# What you have to do
Go through the records and filter out every line lacking the word "never"; copy the lines that remain.

(Entries taken from a collection)

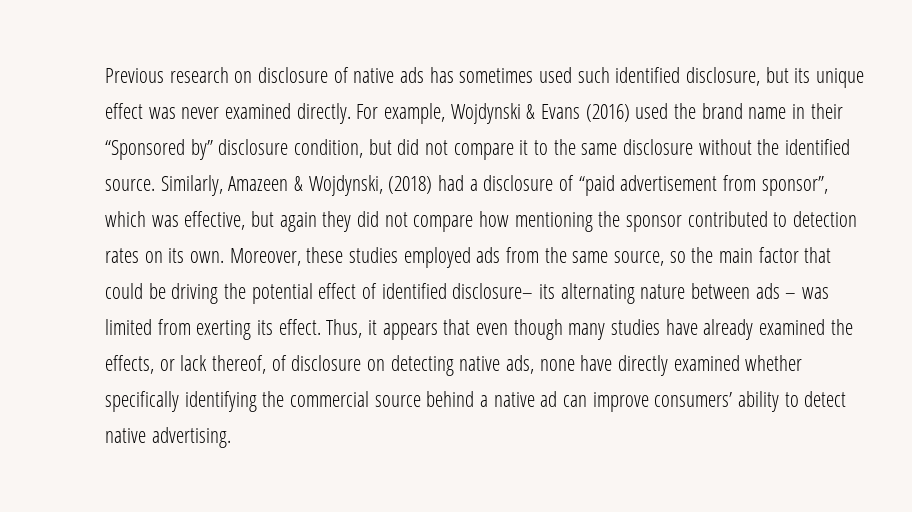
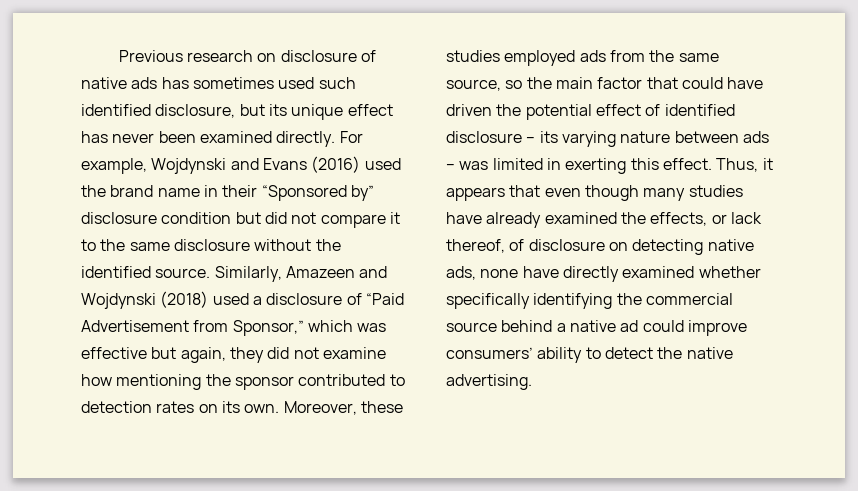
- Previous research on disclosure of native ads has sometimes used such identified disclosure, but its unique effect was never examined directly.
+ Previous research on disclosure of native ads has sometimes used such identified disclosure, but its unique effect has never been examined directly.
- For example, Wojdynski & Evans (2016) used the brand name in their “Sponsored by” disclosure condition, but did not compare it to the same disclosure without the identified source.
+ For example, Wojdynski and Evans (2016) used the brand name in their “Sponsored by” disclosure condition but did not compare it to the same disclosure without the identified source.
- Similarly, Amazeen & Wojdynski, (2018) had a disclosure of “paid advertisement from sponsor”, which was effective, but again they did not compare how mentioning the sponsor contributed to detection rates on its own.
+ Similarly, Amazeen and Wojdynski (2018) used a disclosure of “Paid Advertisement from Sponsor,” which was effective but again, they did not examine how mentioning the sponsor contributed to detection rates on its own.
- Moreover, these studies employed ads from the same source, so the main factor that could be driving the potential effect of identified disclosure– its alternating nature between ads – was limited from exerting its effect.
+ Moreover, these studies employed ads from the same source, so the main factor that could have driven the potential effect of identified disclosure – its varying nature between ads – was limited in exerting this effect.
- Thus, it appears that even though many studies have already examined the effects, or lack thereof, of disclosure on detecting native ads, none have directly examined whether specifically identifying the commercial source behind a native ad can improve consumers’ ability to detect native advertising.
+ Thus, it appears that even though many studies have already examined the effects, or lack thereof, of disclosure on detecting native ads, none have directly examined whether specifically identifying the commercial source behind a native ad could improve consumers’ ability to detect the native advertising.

--

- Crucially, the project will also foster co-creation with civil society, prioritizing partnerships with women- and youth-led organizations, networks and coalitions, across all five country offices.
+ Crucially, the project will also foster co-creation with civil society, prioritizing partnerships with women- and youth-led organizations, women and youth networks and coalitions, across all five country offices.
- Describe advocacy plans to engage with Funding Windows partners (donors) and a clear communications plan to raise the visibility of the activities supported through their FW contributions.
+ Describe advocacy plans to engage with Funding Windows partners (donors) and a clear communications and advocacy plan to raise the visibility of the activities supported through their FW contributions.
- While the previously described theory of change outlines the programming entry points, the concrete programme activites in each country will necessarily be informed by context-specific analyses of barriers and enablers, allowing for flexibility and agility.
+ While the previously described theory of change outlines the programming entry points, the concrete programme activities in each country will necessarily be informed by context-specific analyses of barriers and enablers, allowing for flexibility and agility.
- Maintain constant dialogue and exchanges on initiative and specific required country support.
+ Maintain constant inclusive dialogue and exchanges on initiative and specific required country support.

# Task answer
- Previous research on disclosure of native ads has sometimes used such identified disclosure, but its unique effect was never examined directly.
+ Previous research on disclosure of native ads has sometimes used such identified disclosure, but its unique effect has never been examined directly.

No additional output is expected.